Понимает ли Стивен, в его возрасте, какое положение занимает в Тупике? Прекрасно понимает, даже если сам этого и не совсем сознает. Мозжечком чувствует: что-то у него и его родных не как надо, чем-то он отличается от девочек Джист с их смешными косичками, от перепачканных машинным маслом братьев Эйвери, и так оно будет всегда.

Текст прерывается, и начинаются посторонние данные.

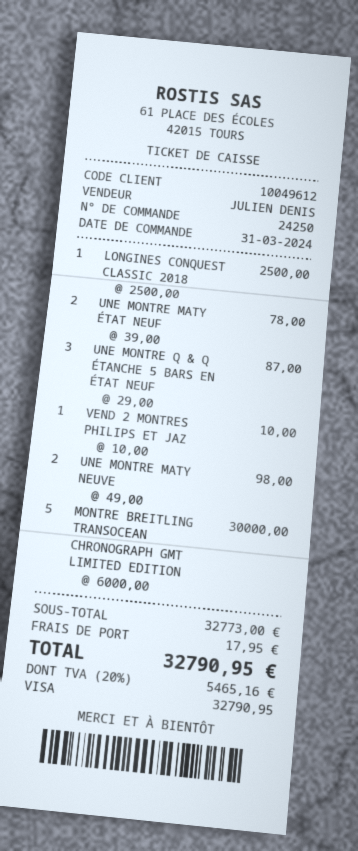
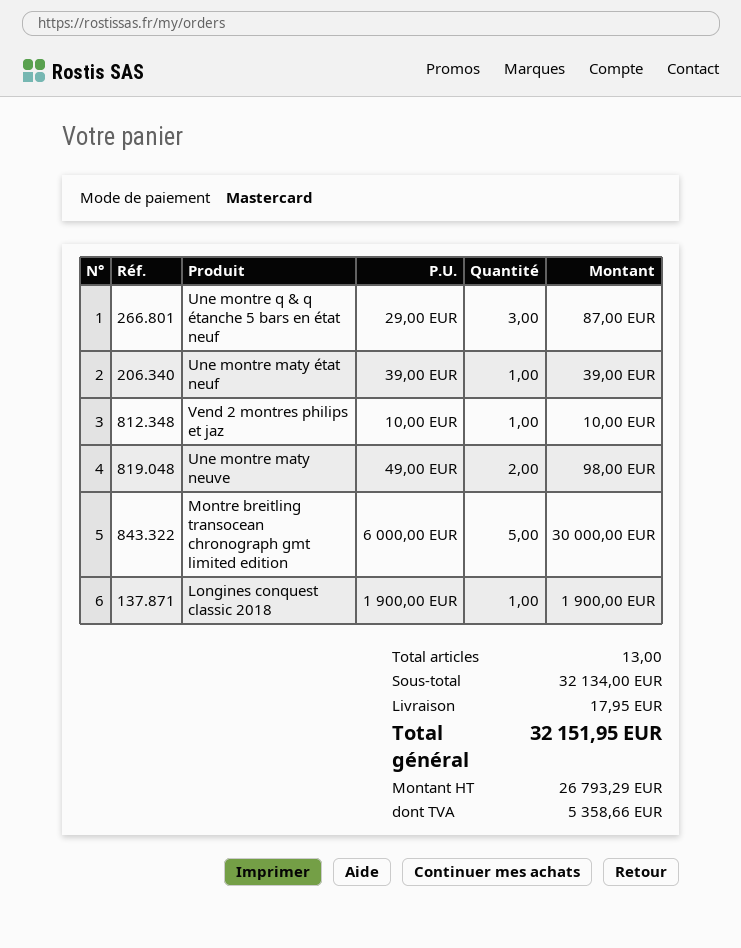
payment method: Visa -> Mastercard
LONGINES CONQUEST CLASSIC 2018: 1 x 2500.00 = 2500.00 -> 1 x 1900.00 = 1900.00
UNE MONTRE MATY ÉTAT NEUF: 2 x 39.00 = 78.00 -> 1 x 39.00 = 39.00
subtotal: 32773.00 -> 32134.00
tax: 5465.16 -> 5358.66
total: 32790.95 -> 32151.95

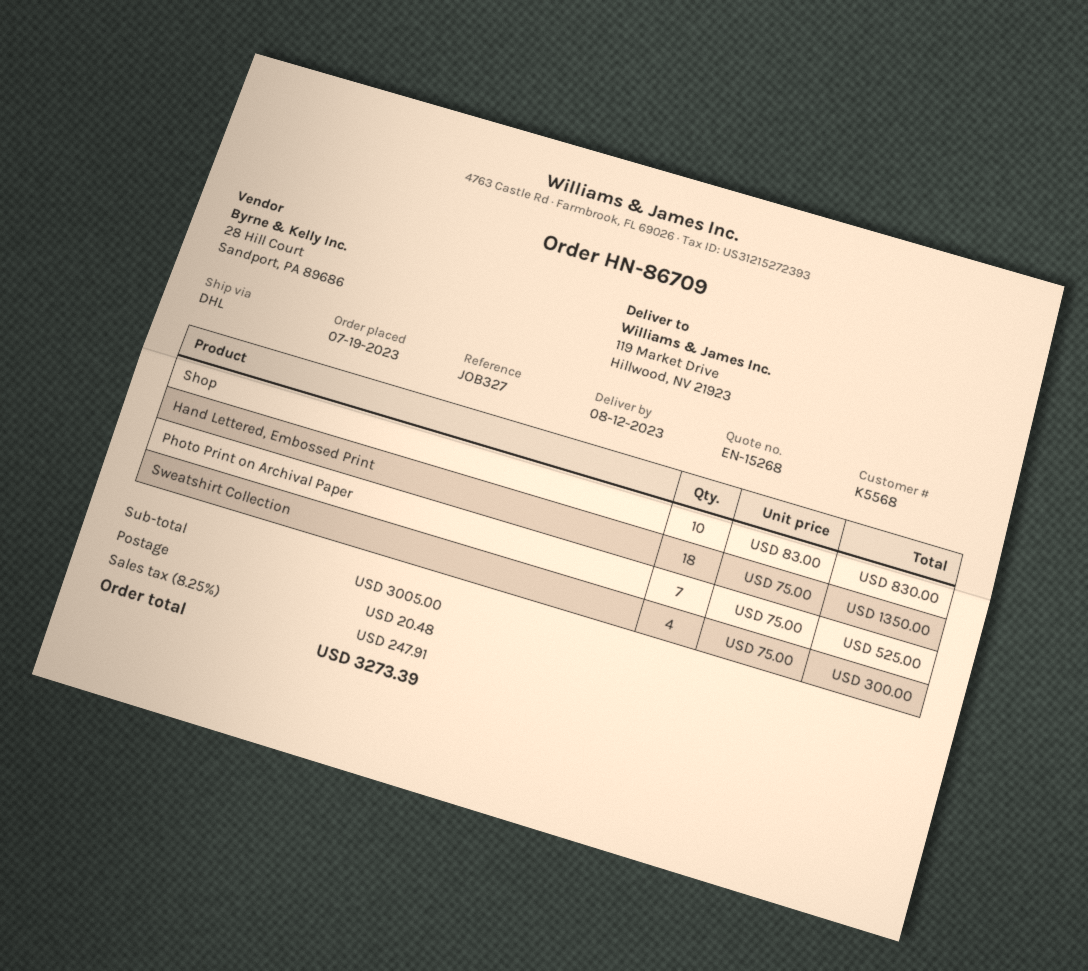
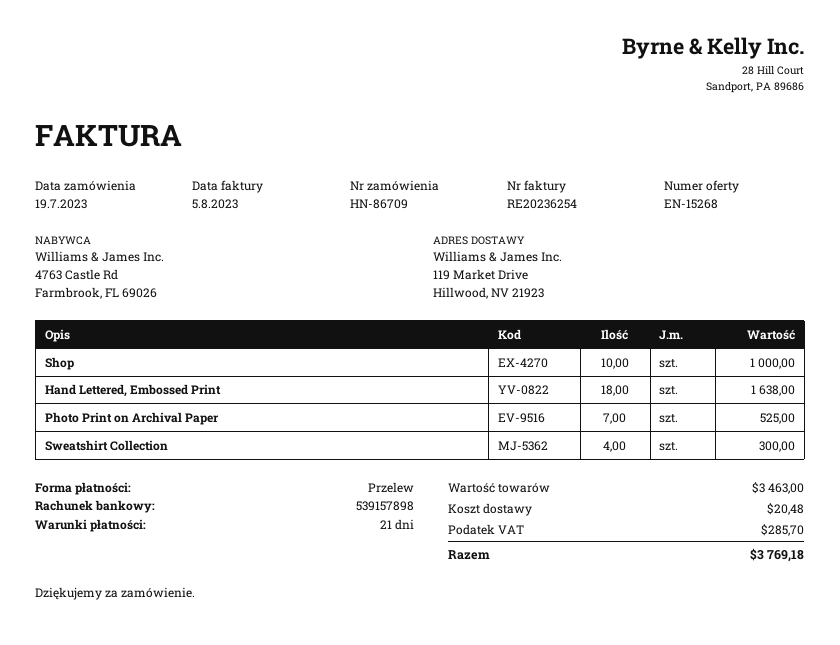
Shop: 10 for 830.00 -> 10 for 1000.00
Hand Lettered, Embossed Print: 18 for 1350.00 -> 18 for 1638.00
subtotal: 3005.00 -> 3463.00
tax: 247.91 -> 285.70
total: 3273.39 -> 3769.18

Ему незачем открывать калитку, она уже открыта и болтается, как пьяная, на нижней петле, поскольку верхняя проржавела насквозь. Я знаю, куда он идет. Не через дорогу к Норману Стотту; сам Норман, может, и ничего, но его младший братишка Эдди странный какой-то: вечно путается под ногами, лыбится, пуская слюни, и все норовит тебя потрогать. Не к мальчикам Эйвери, не к двойняшкам Джист. И уж конечно не к Барбаре Беррилл, хитрющей и коварной, как большинство девчонок; вдобавок старший брат Стивена Джефф повадился, насандалив какой-то дрянью волосы, гулять с Дидре, старшей сестрой Барбары. Попыхивая сигаретами, они слоняются в сумерки по улицам, и теперь Барбара совсем опротивела Стивену. Отец Дидре и Барбары ушел на фронт, и девчонки, по общему мнению, совсем отбились от рук.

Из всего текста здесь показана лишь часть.